[Supplied data Boundary: Start]
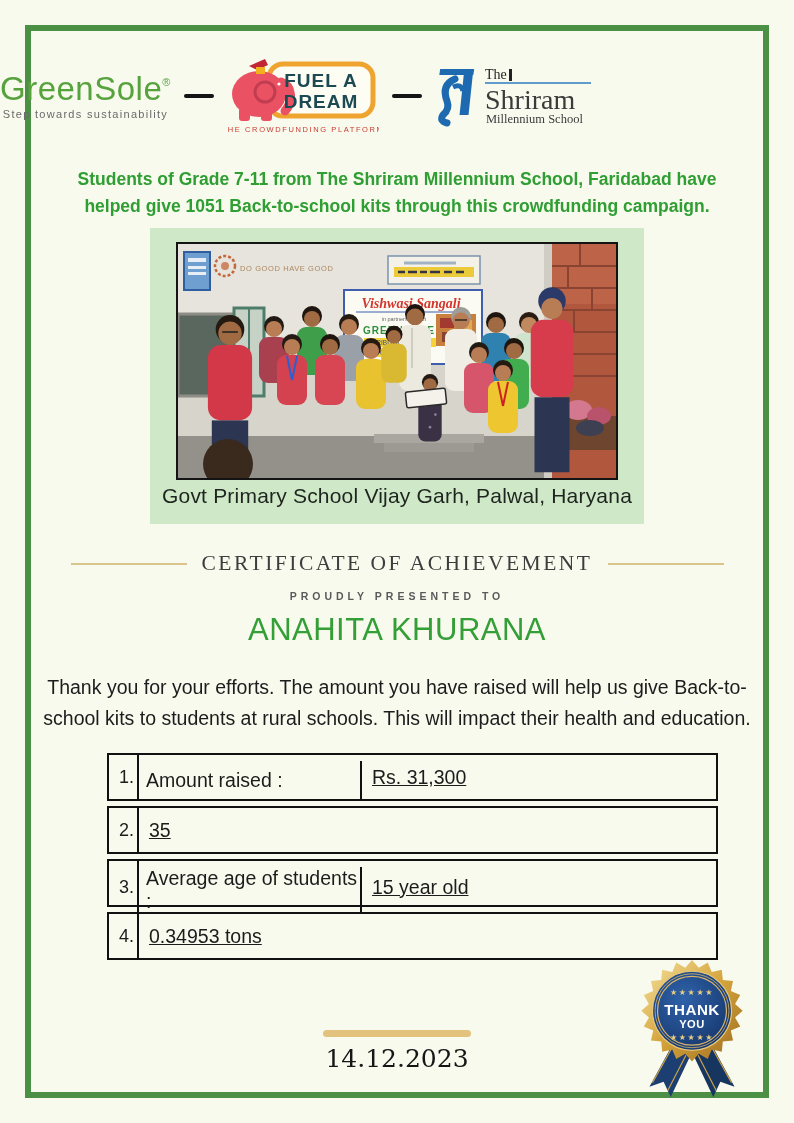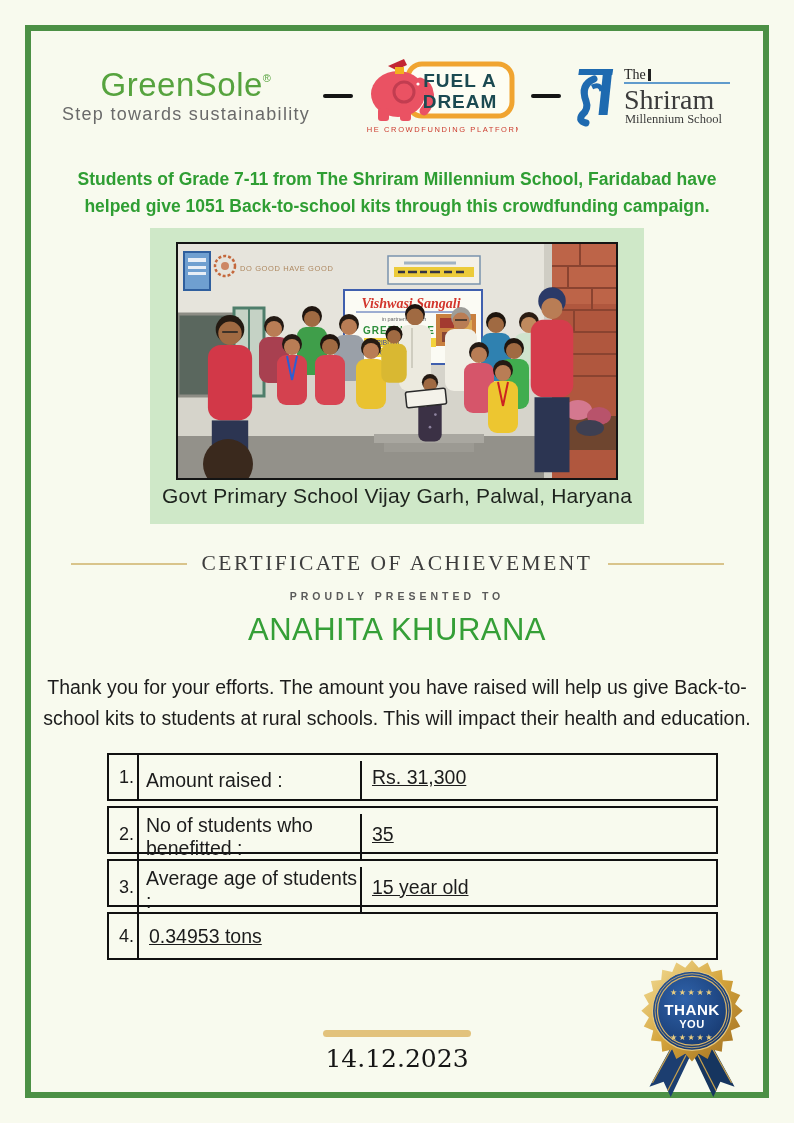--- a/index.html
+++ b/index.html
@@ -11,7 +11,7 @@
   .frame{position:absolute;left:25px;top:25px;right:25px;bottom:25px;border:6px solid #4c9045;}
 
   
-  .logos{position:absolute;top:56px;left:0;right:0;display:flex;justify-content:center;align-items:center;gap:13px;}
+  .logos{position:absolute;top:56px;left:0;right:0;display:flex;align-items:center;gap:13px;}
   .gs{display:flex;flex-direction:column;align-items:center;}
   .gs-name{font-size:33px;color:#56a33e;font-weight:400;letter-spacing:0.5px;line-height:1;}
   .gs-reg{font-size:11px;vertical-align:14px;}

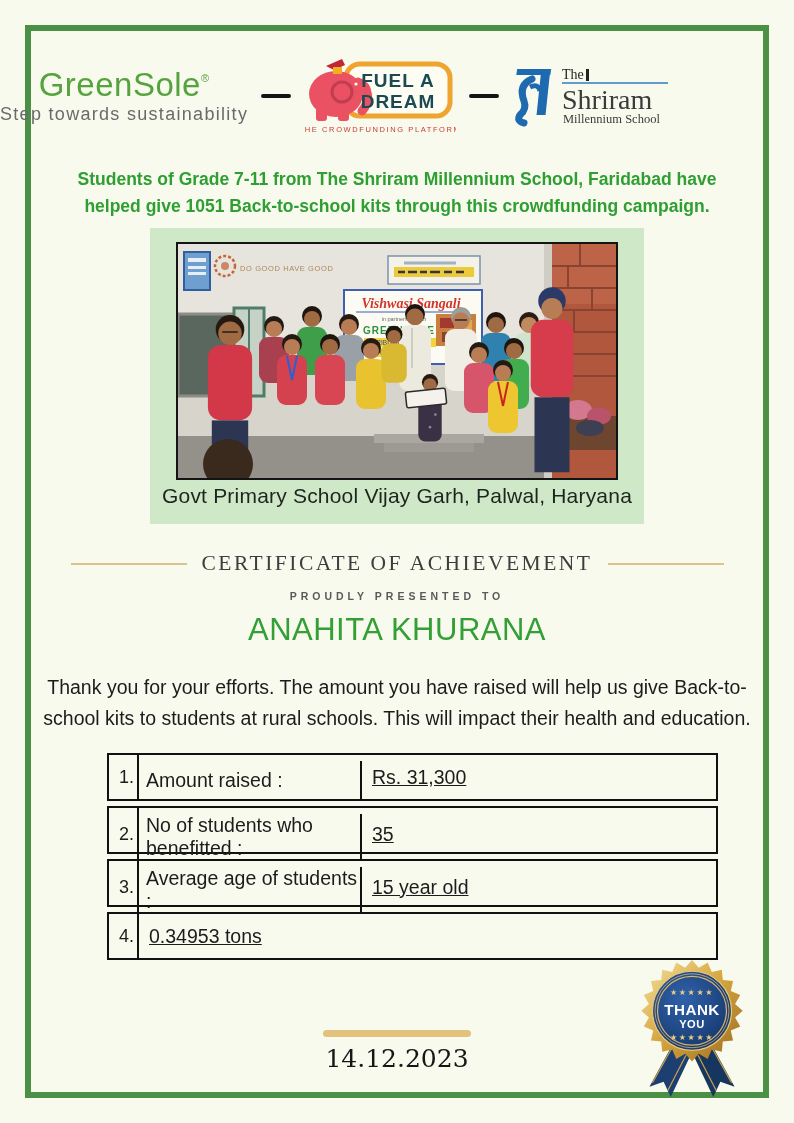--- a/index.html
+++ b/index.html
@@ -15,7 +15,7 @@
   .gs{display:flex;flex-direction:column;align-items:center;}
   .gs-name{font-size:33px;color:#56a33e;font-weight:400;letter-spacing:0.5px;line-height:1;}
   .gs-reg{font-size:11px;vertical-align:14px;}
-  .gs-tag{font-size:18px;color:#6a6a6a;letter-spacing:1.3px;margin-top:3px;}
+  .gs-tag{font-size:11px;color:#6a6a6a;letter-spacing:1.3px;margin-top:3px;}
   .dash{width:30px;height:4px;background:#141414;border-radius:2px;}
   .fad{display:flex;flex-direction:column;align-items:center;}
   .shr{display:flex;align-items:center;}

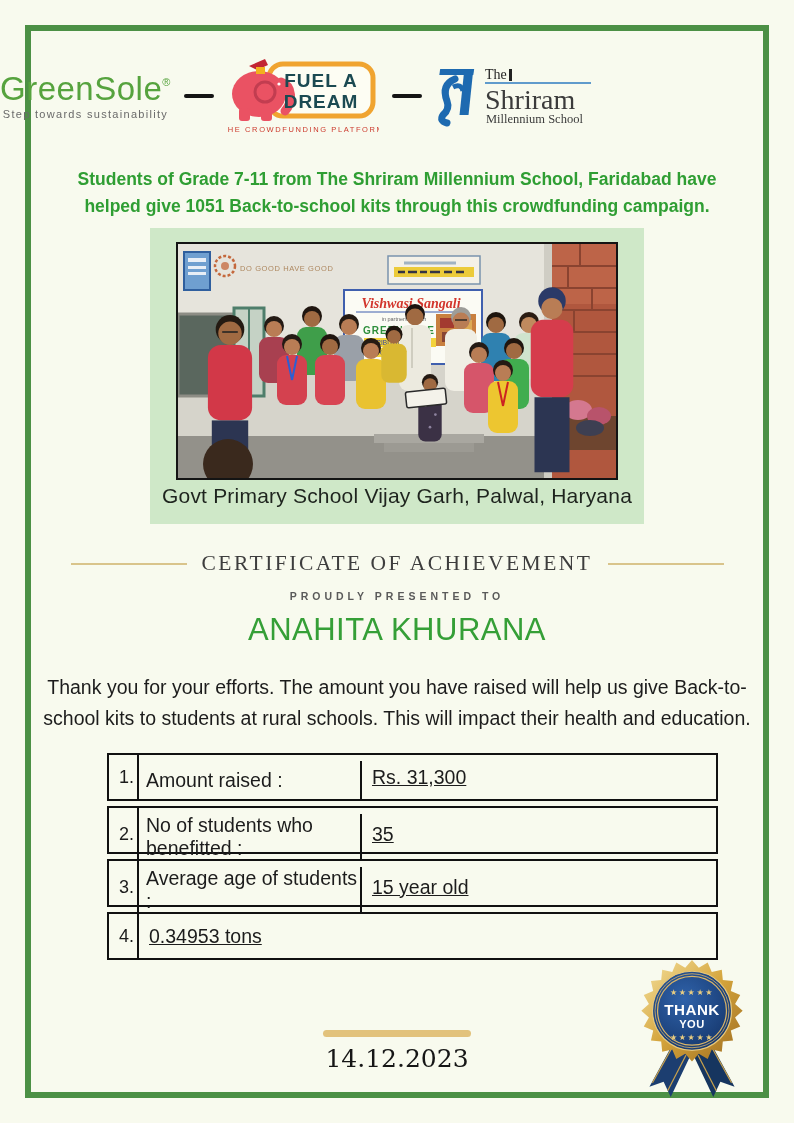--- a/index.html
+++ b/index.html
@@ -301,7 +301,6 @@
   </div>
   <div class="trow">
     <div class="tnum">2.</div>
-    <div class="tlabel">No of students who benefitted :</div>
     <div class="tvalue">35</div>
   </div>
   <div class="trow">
[Supplied data Boundary: End]
[Supplied data Boundary: Start]
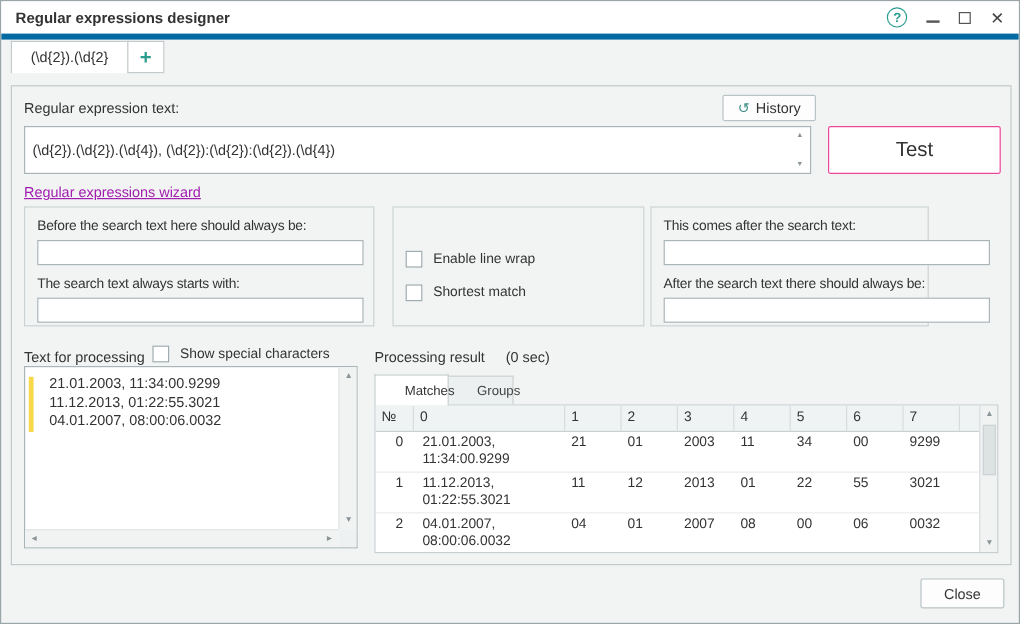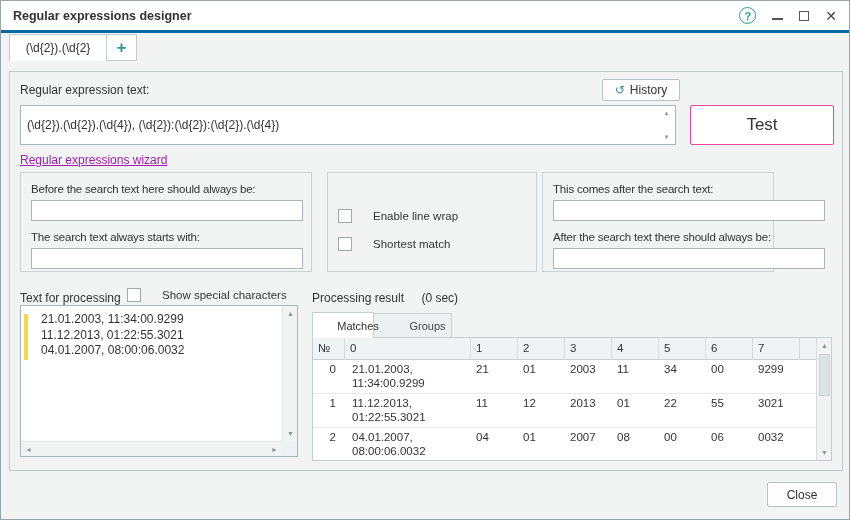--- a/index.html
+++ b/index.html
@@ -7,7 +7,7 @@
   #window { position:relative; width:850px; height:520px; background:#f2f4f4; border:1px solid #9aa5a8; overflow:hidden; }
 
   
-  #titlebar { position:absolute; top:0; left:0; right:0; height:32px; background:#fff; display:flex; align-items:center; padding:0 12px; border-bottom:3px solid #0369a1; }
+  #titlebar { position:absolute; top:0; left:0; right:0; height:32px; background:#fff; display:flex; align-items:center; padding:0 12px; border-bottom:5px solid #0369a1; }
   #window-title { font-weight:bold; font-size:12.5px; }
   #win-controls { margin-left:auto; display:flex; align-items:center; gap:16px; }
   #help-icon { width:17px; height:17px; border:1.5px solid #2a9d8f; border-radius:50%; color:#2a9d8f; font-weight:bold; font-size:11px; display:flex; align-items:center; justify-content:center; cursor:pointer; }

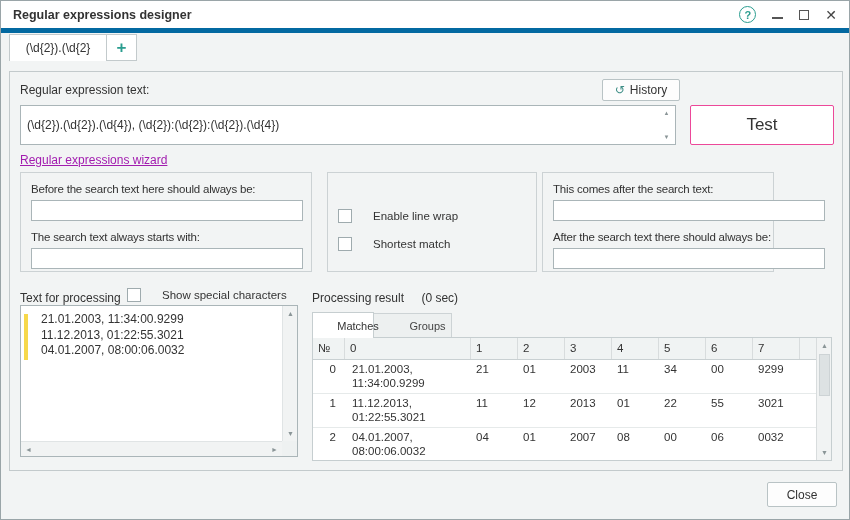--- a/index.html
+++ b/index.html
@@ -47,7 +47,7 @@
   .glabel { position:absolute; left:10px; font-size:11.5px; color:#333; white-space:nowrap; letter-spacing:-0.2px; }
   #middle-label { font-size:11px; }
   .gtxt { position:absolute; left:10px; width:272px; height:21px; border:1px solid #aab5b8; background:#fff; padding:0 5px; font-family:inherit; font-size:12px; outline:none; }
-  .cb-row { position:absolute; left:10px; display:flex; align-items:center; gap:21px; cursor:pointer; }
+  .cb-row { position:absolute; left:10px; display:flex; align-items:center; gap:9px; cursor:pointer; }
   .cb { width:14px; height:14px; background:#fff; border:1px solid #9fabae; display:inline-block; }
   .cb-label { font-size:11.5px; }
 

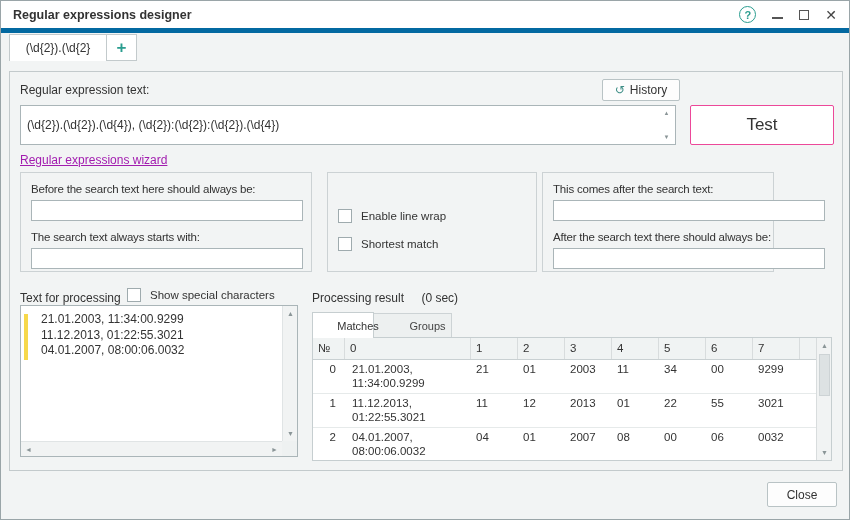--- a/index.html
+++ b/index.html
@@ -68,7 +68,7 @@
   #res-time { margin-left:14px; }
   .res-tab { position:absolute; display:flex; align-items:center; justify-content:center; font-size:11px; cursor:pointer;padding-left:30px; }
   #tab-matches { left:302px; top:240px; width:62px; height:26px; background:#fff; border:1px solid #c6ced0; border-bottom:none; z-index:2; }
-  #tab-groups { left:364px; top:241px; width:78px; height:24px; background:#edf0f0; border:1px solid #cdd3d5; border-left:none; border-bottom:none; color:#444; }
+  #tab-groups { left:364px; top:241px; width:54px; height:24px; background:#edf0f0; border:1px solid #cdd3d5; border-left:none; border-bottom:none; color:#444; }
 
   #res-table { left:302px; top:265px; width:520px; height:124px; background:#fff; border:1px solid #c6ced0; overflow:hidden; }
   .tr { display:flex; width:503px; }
[Supplied data Boundary: End]
[Supplied data Boundary: Start]
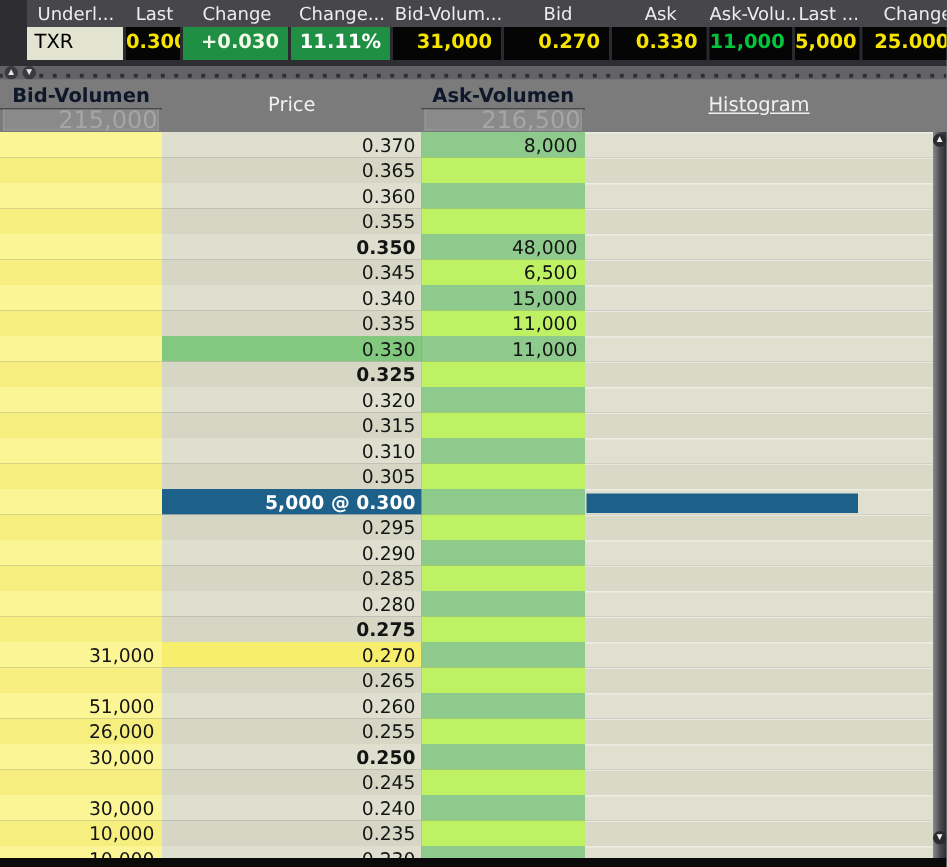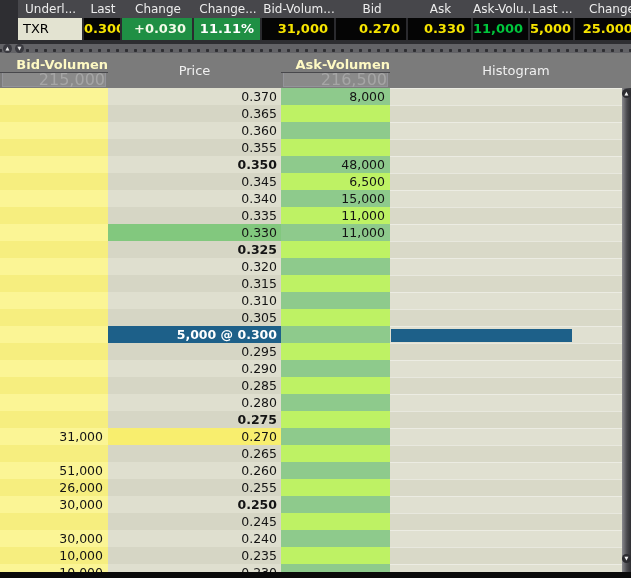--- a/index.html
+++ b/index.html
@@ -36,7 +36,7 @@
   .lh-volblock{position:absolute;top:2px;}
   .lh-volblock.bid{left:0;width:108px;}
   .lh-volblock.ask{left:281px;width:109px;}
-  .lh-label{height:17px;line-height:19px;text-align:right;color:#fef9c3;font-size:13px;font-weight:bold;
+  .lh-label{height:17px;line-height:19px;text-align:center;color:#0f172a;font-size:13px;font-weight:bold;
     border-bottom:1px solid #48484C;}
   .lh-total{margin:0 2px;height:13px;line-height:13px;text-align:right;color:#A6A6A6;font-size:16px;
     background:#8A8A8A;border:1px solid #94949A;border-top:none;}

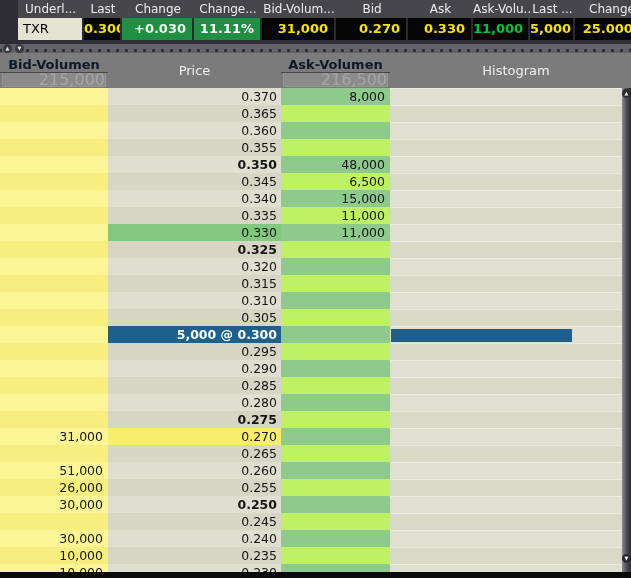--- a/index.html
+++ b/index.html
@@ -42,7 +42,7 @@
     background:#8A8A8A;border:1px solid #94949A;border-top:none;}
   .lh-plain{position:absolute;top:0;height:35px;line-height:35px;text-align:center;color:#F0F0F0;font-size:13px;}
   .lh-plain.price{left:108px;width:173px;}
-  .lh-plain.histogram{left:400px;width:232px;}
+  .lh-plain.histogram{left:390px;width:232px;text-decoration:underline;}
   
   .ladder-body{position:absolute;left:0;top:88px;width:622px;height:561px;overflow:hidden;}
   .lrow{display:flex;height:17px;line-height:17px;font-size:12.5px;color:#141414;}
[Supplied data Boundary: End]
» **What to produce**:
Restate word for word every line from the one with "position:absolute; left:10px; width:272px;" up to and including the one with "position:absolute; display:flex; align-items:center;" in the records above, minus the pictures.

» **The completed task**:
   .gtxt { position:absolute; left:10px; width:272px; height:21px; border:1px solid #aab5b8; background:#fff; padding:0 5px; font-family:inherit; font-size:12px; outline:none; }
-  .cb-row { position:absolute; left:10px; display:flex; align-items:center; gap:21px; cursor:pointer; }
+  .cb-row { position:absolute; left:10px; display:flex; align-items:center; gap:9px; cursor:pointer; }
   .cb { width:14px; height:14px; background:#fff; border:1px solid #9fabae; display:inline-block; }
   .cb-label { font-size:11.5px; }
 

--- a/index.html
+++ b/index.html
@@ -68,7 +68,7 @@
   #res-time { margin-left:14px; }
   .res-tab { position:absolute; display:flex; align-items:center; justify-content:center; font-size:11px; cursor:pointer;padding-left:30px; }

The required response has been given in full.